<h2>Population Distribution Among The Top 400 Universities in The World, 2023</h2>

<h3>Table of Contents</h3>

* [Connecting Drive to Google Colab](#Connecting_Drive_to_Google_Colab)

* [Installing Python Packages](#Installing_Python_Packages)
* [Importing Needed Python Packages And Accessing Data](#Importing_Needed_Python_Packages_And_Accessing_Data)
* [Geocoding Institutions](#Geocoding_Institutions)

*   [Map Production With Folium](#Map_Production_With_Folium)
    * [Graduated Symbol Map](#Graduated_Symbol_Map)
    * [Actual Locations of Institutions](#Actual_Locations_of_Institutions)



<h3>Connecting Drive to Google Colab</h3>

In [1]:
# allow google colab to access data from drive
from google.colab import drive
drive.mount('/content/drive')
data_path = '/content/drive/MyDrive/top_400'

Mounted at /content/drive


<h3>Installing Python Packages</h3>

In [None]:
# install additional python libraries
!pip install geopandas geopy folium

<h3>Importing Needed Python Packages</h3>

In [3]:
# import needed python libraries

import requests
import pandas as pd
import json
import urllib, os
import numpy as np
import geopandas as gpd
import folium
from folium import Marker, CircleMarker
from folium.plugins import *
from geopy.geocoders import Nominatim

In [4]:
url = "https://www.timeshighereducation.com/sites/default/files/the_data_rankings/world_university_rankings_2023_0__83be12210294c582db8740ee29673120.json"

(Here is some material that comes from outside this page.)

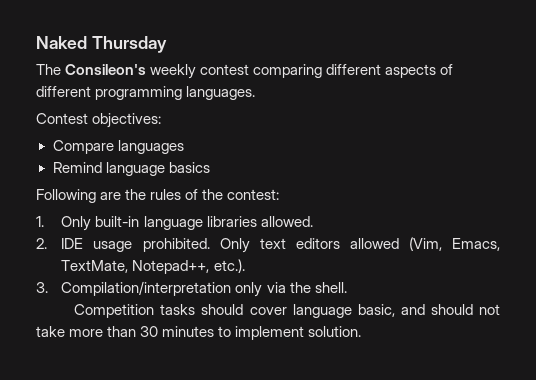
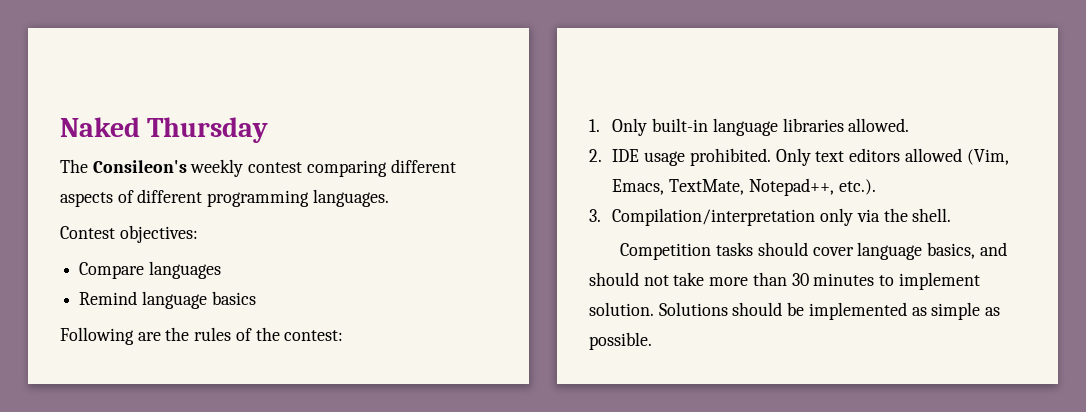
- Competition tasks should cover language basic, and should not take more than 30 minutes to implement solution.
+ Competition tasks should cover language basics, and should not take more than 30 minutes to implement solution.
+ Solutions should be implemented as simple as possible.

filename = os.path.join(data_path, "World University Ranking.json")
response = urllib.request.urlretrieve(url, filename)
json_file = open(filename)
json_raw = json.load(json_file)


In [None]:
url = "https://www.timeshighereducation.com/sites/default/files/the_data_rankings/world_university_rankings_2023_0__83be12210294c582db8740ee29673120.json"

In [5]:

# get a header file to be able to get data from the site

HEADERS = {
        "User-Agent": "Mozilla/5.0 (Windows NT 10.0; Win64; x64; rv:98.0) Gecko/20100101 Firefox/98.0",
        "Accept": "text/html,application/xhtml+xml,application/xml;q=0.9,image/avif,image/webp,*/*;q=0.8",
        "Accept-Language": "en-US,en;q=0.5",
        "Accept-Encoding": "gzip, deflate",
        "Connection": "keep-alive",
        "Upgrade-Insecure-Requests": "1",
        "Sec-Fetch-Dest": "document",
        "Sec-Fetch-Mode": "navigate",
        "Sec-Fetch-Site": "none",
        "Sec-Fetch-User": "?1",
        "Cache-Control": "max-age=0",
    }

In [6]:
# get a list of universities
response = requests.get(url = url, headers = HEADERS)
data = response.json()['data']
# list of unused keys
key_list = [
    "scores_citations", "scores_citations_rank", "cta_button", "apply_link", "url",
    "scores_industry_income", "scores_industry_income_rank", "subjects_offered",
    "aliases", "rank_order", "scores_overall", "scores_overall_rank", "scores_teaching",
    "closed", "unaccredited", "disabled", "record_type", "scores_teaching_rank",
    "scores_research", "scores_research_rank", "scores_international_outlook", 
    "scores_international_outlook_rank", "member_level", "nid"
    ]
# old and new column names
columns = {
    "rank": "Rank", "name": "Name", "location": "Country", 
    "stats_number_students": "No. of FTE Students", 
    "stats_student_staff_ratio": "No. of students per staff", 
    "stats_pc_intl_students": "International Students", "stats_female_male_ratio": "Female:Male Ratio"
    }

df = pd.json_normalize(data).loc[:399, columns.keys()].rename(columns=columns)

# save to csv
data_path = '/content/drive/MyDrive/top_400/top_400_institutions_2023.csv'

df.to_csv(data_path, index=None,encoding='utf-8')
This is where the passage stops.